The crime for which Rousseff was convicted was not a mere “accounting irregularity.” It was a transgression of constitutional rules limiting the government’s ability to arbitrarily indebt the nation. It was a transgression on the people’s political right to exercise control over the public funds. Governmental misuse of federal banks for irregular financing is an illegal practice for very valid reasons. The issuance of bad credit can lead banks to insolvency, which, as shown by the 2008 global economic crisis, can collapse entire economies. The practice, if it were not illegal, would also allow governments to spend much more during election years than is permitted by the budgetary law. The strategy, which was illegally adopted by Rousseff’s government in 2014, configures the use of state apparatuses to increase a political party’s chance of being reelected – a real assault on the democratic order, which requires and guarantees fair elections. Even if the strategy were unsuccessful and the party were not reelected, the next government would be responsible for covering the bill, hindering its abilities to govern and possibly forcing Congress to raise taxes to solve the situation.

Finally, there is a reason why taxes, budget, and other governmental financial commitments must be approved by Congress. Doing otherwise would be inherently anti-democratic. If taxes are the price people pay to guarantee the enforcement of their constitutional rights and for taking part in the benefits of civilization, and if there is justification for using them to finance investments that are necessary and advantageous to society, then it is natural that those who approve the investment decisions be the elected congressional members representing the citizens from every region of the nation. Since credit transactions must eventually be settled by the public budget, interest included, it is logical that the Brazilian Constitution requires that Congress approve such commitments.
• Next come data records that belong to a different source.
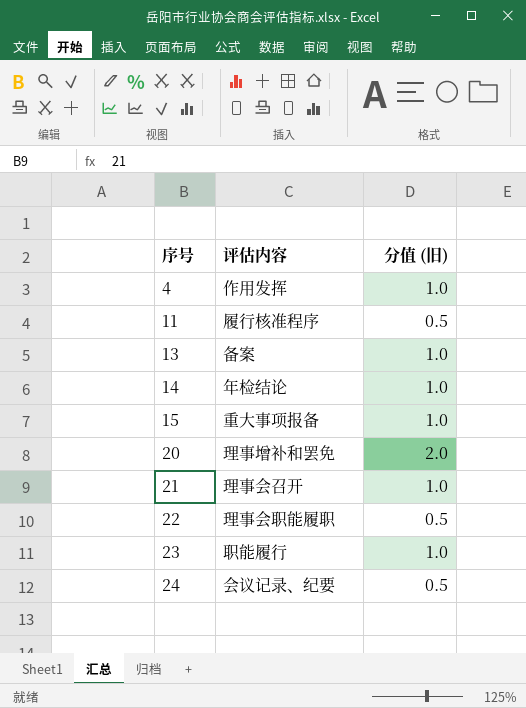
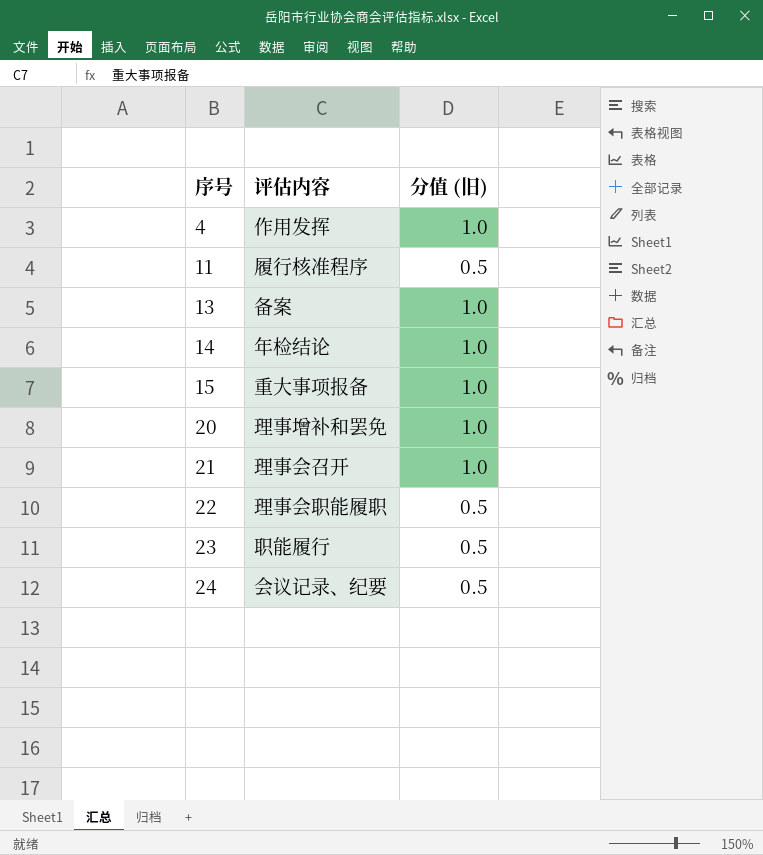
20 | 分值 (旧): 2.0 -> 1.0
23 | 分值 (旧): 1.0 -> 0.5

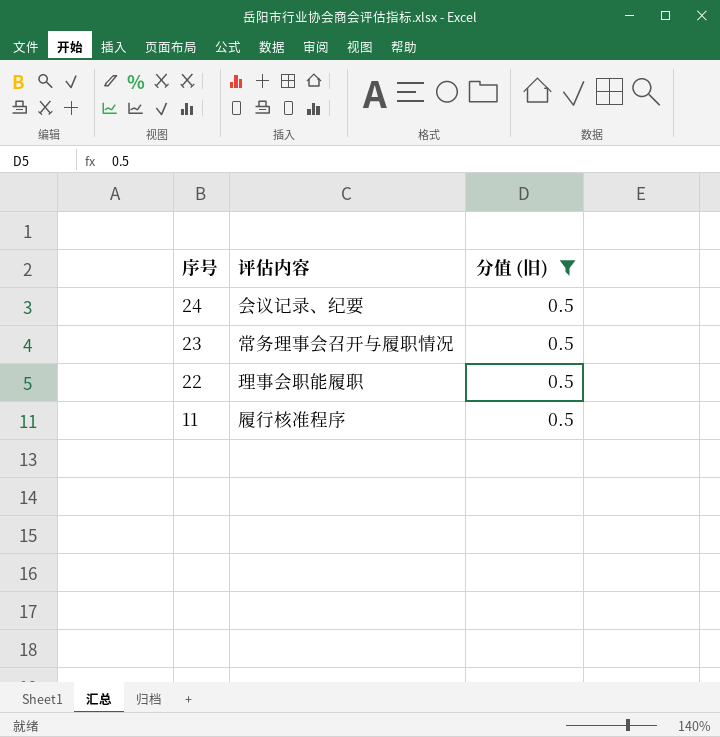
filter: none -> 分值 (旧) = 0.5
row order: 序号 ascending -> 序号 descending
23 | 评估内容: 职能履行 -> 常务理事会召开与履职情况

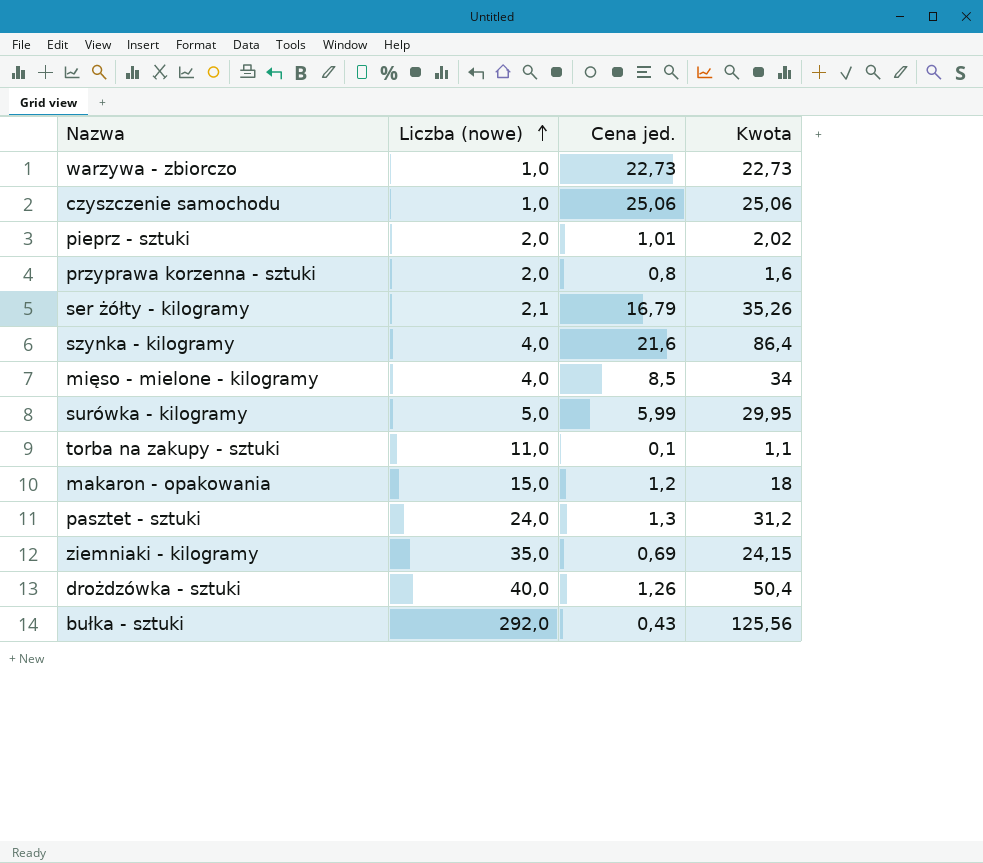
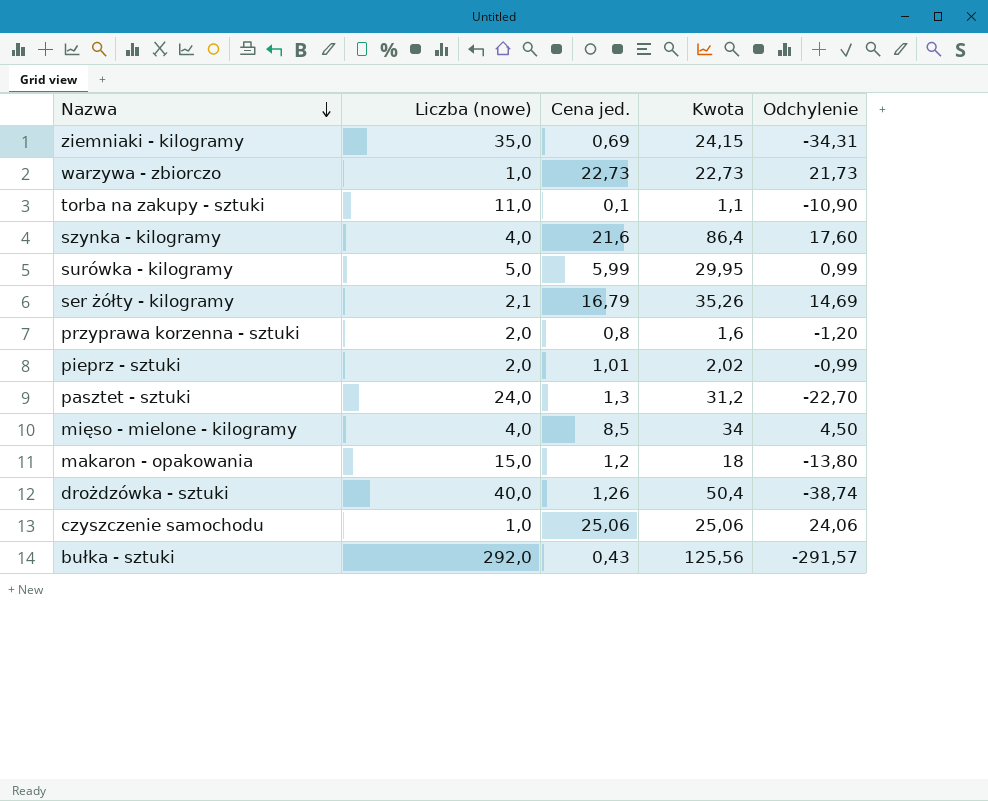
row order: Liczba (nowe) ascending -> Nazwa descending
column Odchylenie | formula: none -> [Cena jed.] - [Liczba (nowe)]

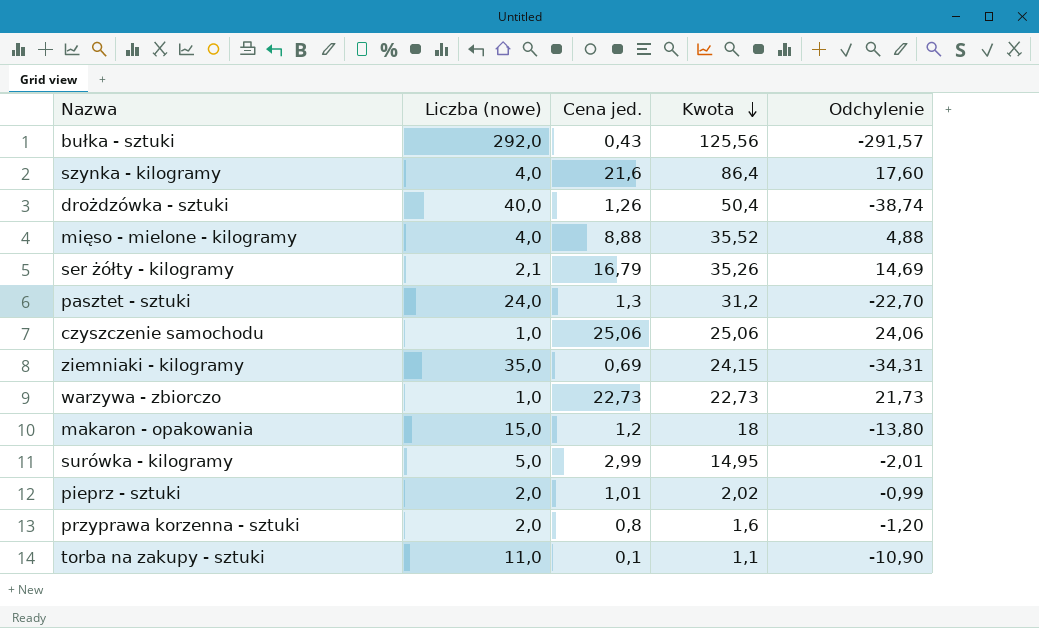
row order: Nazwa descending -> Kwota descending
mięso - mielone - kilogramy | Cena jed.: 8,5 -> 8,88
mięso - mielone - kilogramy | Kwota: 34 -> 35,52
mięso - mielone - kilogramy | Odchylenie: 4,50 -> 4,88
surówka - kilogramy | Cena jed.: 5,99 -> 2,99
surówka - kilogramy | Kwota: 29,95 -> 14,95
surówka - kilogramy | Odchylenie: 0,99 -> -2,01

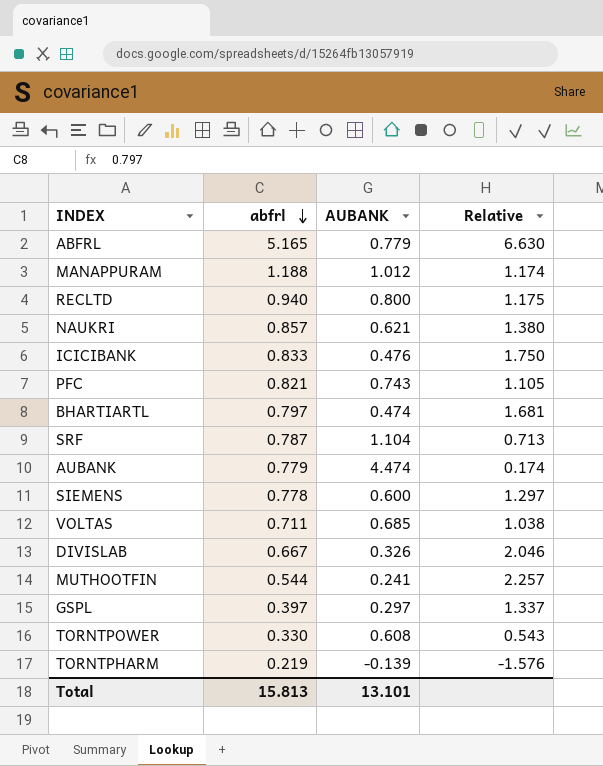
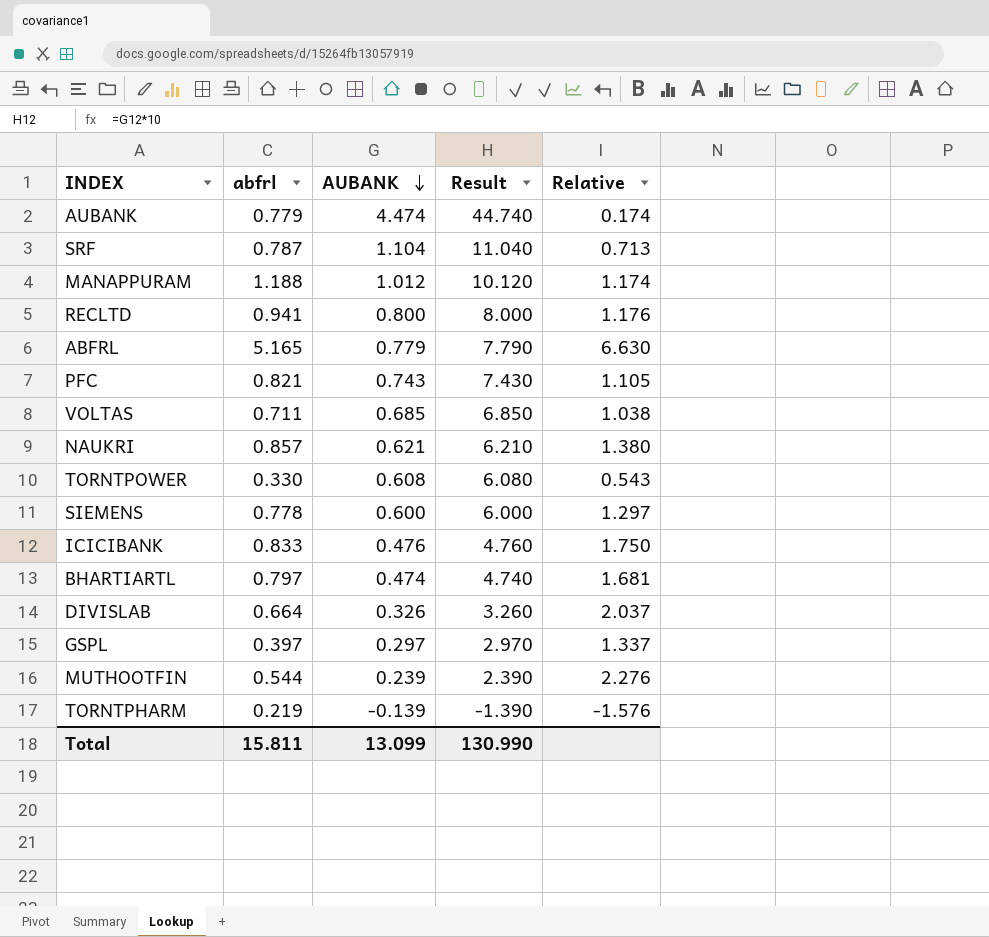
row order: abfrl descending -> AUBANK descending
column Result | formula: none -> [AUBANK] * 10
RECLTD | abfrl: 0.940 -> 0.941
RECLTD | Relative: 1.175 -> 1.176
DIVISLAB | abfrl: 0.667 -> 0.664
DIVISLAB | Relative: 2.046 -> 2.037
MUTHOOTFIN | AUBANK: 0.241 -> 0.239
MUTHOOTFIN | Relative: 2.257 -> 2.276
Total | abfrl: 15.813 -> 15.811
Total | AUBANK: 13.101 -> 13.099

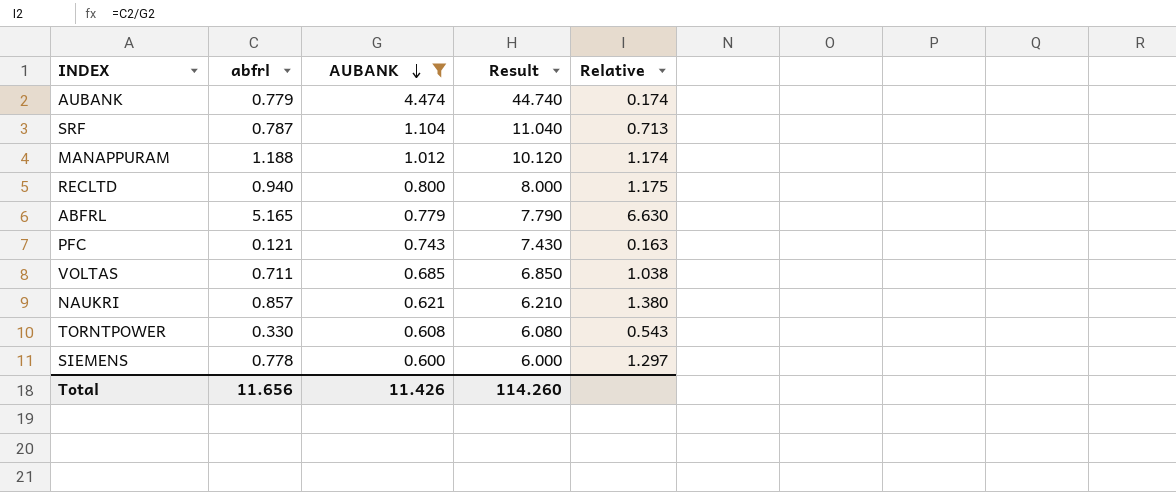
filter: none -> AUBANK >= 0.600
RECLTD | abfrl: 0.941 -> 0.940
RECLTD | Relative: 1.176 -> 1.175
PFC | abfrl: 0.821 -> 0.121
PFC | Relative: 1.105 -> 0.163
Total | abfrl: 15.811 -> 11.656
Total | AUBANK: 13.099 -> 11.426
Total | Result: 130.990 -> 114.260

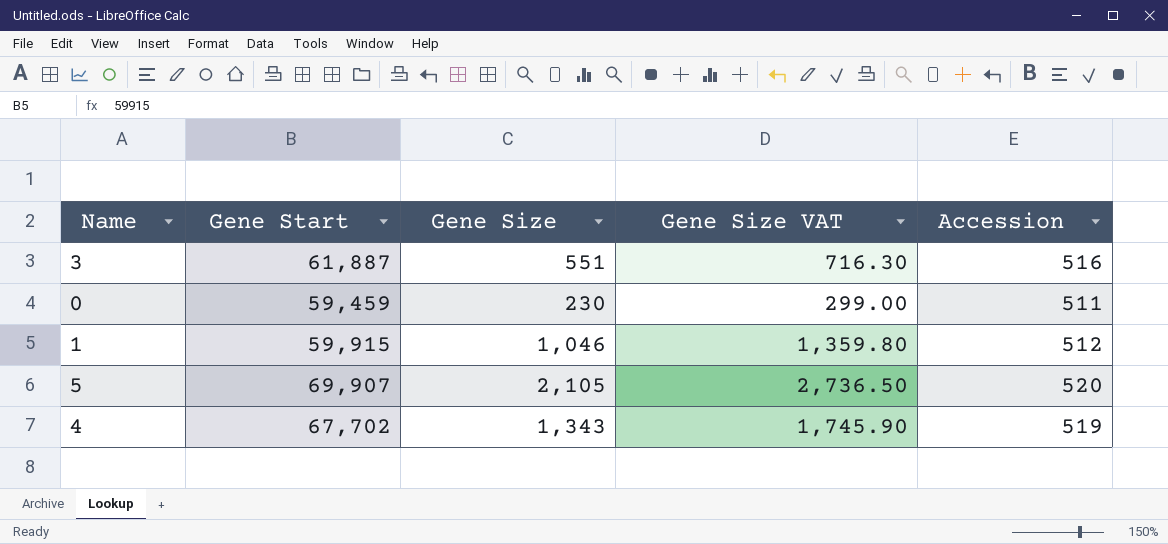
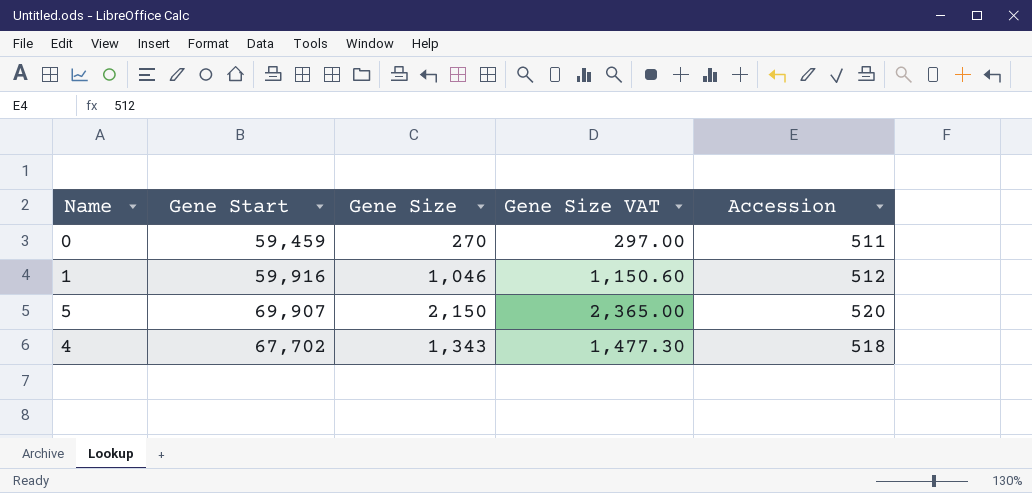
column Gene Size VAT | formula: [Gene Size] * 1.3 -> [Gene Size] * 1.1
row 3: 61,887 | 551 | 716.30 | 516 -> none
0 | Gene Size: 230 -> 270
1 | Gene Start: 59,915 -> 59,916
5 | Gene Size: 2,105 -> 2,150
4 | Accession: 519 -> 518

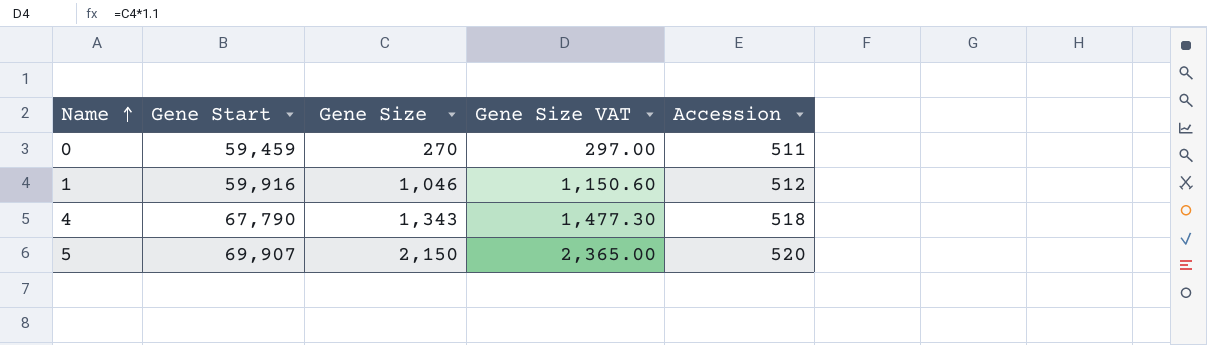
row order: none -> Name ascending
4 | Gene Start: 67,702 -> 67,790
When the executive branch engages in such practices without congressional approval, it is violating the people’s democratic right to control, through their elected representatives, the use of the money they paid in taxes. According to Ludwig von Mises, the law and the budget are the two pillars of democratic governance, and there’s no possibility for democratic order without congressional regulation over the executive budget. While the leaders of anti-democratic countries base their budget allocation decisions on what they arbitrarily believe to be necessary for the people, in democratic countries the mandate of the people to regulate the use of these funds is granted to Congress through free, regular elections. When the holders of executive power violate this mandate, they are engaging in the anti-democratic type of governance wherein the executive leaders claim to know the needs of the people better than their elected representatives. Impeachment, in conjunction with the vote of no confidence, is one of the efficient tools modern constitutions provide to prevent this violation of democratic rights. Rather than a coup, an act of taking power that has been repeated many times in many places in the past millennia, Rousseff’s impeachment is something that could only have occurred in relatively modern times. It would have been impossible if the Brazilian Constitution did not guarantee the people the right of democratic control over the federal budget and the means to enact punitive measures on administrations violating this right. It would have been impossible without the long and arduous historical evolution of the restraint of executive power in favor of civil and political rights.